While we will supply canning equipment and some jars, you will need to supply a few basic kitchen tools to participate. Please bring with you:

* a kitchen knife, preferably a chef’s knife
* a cutting board
* a dish towel

Because we will need to limit number to about 20, please make sure you sign up early if you are planning to come. We will cut off signups on August 27th – you have up to that date to sign up – we will be picking up provisions at the farmers market so we need to finalize numbers by then. To sign up, please send a suggested donation of $10 to: lin sey h e r m a n ( at ) y a h oo. c o m.

I will send you the address – a location in Union Square – as soon as I receive confirmation of your donation on PayPal.

We don’t have a set schedule of recipes, so if there is something you are really wanting to learn about, please let us know via email and we’ll try to incorporate it into the schedule.

We’re also hoping for some other demos throughout the day, from needle arts to knife skills…we’ll keep you posted!

Can-o-rama Cantacular Schedule, August 30th, 2009

10:15 am: Welcome & Introduction
Because this event is both about canning and fostering community, we’ll be starting things off with introductions. We’re pleased to meet you!

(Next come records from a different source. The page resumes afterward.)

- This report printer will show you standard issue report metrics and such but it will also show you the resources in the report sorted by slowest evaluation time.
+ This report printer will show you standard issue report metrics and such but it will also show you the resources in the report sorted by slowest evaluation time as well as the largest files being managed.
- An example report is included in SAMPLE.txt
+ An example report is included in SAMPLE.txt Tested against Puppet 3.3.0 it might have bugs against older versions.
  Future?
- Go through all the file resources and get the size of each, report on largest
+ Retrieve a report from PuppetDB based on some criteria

We’ll discuss the benefits and joys of canning and go over some of the techniques we’ll be using throughout the day.

11:00 am: Boiling Water Canning Linsey Herman
This is the most common form of canning for home cooks and requires the least specialized equipment. We’ll show you how to can tomato sauce, pickles, or jams and jellies.

12:00 noon: Lacto-Fermentation and other methods of putting by Alex Lewin
A tradtional method for putting food by, lacto-fermentation is at the root of sauerkraut, kimchi, some pickles, corned beef and many other well-known savory treats. Alex will show you how to get your own sauerkraut going and demonstrate how you can lactoferment your own vegetables at home. (note: we won’t can lacto-fermented vegetables because the processing kills off the beneficial bacteria).

1:00 Pressure Canning Nika Boyce
Exurban homesteader and scientist Nika Boyce will de-mystify pressure canning, which has long been seen by many home canners as dangerous. difficult or just too durn technical. Nika will present pressure canning and explain how to use the pressure canner to put by just about any low-acid food.

2:00 More Boiling Water Canning
Why not? This is the most common form of canning for home cooks and requires the least specialized equipment. We’ll show you how to can tomato sauce, pickles, or jams and jellies.

3:00 pm on…
We’ll spend the rest of the day using what we learned to can everything we have. Come join us for recipe making, canning, and chit-chat!

We can’t wait to meet you on August 30th!

BU Future of Food Conference – wild fermentation

May 7, 2009 in farm, Humble Garden

for blog (NOT MINE)

(Lactobacillus god – Sandorkraut)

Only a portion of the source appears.